(Revision tracking records)
# # #

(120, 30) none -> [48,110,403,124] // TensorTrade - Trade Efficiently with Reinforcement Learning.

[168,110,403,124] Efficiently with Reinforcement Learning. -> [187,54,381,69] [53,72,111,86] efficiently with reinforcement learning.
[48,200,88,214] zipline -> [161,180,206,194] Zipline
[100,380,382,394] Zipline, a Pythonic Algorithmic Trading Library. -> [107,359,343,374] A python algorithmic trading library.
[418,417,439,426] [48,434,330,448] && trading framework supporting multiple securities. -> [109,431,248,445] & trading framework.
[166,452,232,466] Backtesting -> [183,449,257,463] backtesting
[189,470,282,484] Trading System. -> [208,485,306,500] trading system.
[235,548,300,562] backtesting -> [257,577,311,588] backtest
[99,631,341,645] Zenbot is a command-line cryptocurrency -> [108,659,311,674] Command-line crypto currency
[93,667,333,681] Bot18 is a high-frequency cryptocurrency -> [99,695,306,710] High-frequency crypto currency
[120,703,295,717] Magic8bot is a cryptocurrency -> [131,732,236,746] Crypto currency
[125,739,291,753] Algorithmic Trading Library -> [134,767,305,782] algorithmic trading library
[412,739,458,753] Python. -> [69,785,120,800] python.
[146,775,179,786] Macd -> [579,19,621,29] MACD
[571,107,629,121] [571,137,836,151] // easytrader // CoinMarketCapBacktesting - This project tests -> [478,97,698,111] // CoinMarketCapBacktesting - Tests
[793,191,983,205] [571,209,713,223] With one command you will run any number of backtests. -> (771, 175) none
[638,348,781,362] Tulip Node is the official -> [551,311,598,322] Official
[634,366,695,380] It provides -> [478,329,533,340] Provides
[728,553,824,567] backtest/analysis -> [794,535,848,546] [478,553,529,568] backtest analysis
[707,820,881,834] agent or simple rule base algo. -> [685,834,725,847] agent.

# # #

→ EXERCISE
Look above for the line containing "[48,200,88,214] zipline ->". Output from there through the line containing "[418,417,439,426] [48,434,330,448] &&", exactly and inclusively.

→ ANSWER SPACE
[48,200,88,214] zipline -> [161,180,206,194] Zipline
[100,380,382,394] Zipline, a Pythonic Algorithmic Trading Library. -> [107,359,343,374] A python algorithmic trading library.
[418,417,439,426] [48,434,330,448] && trading framework supporting multiple securities. -> [109,431,248,445] & trading framework.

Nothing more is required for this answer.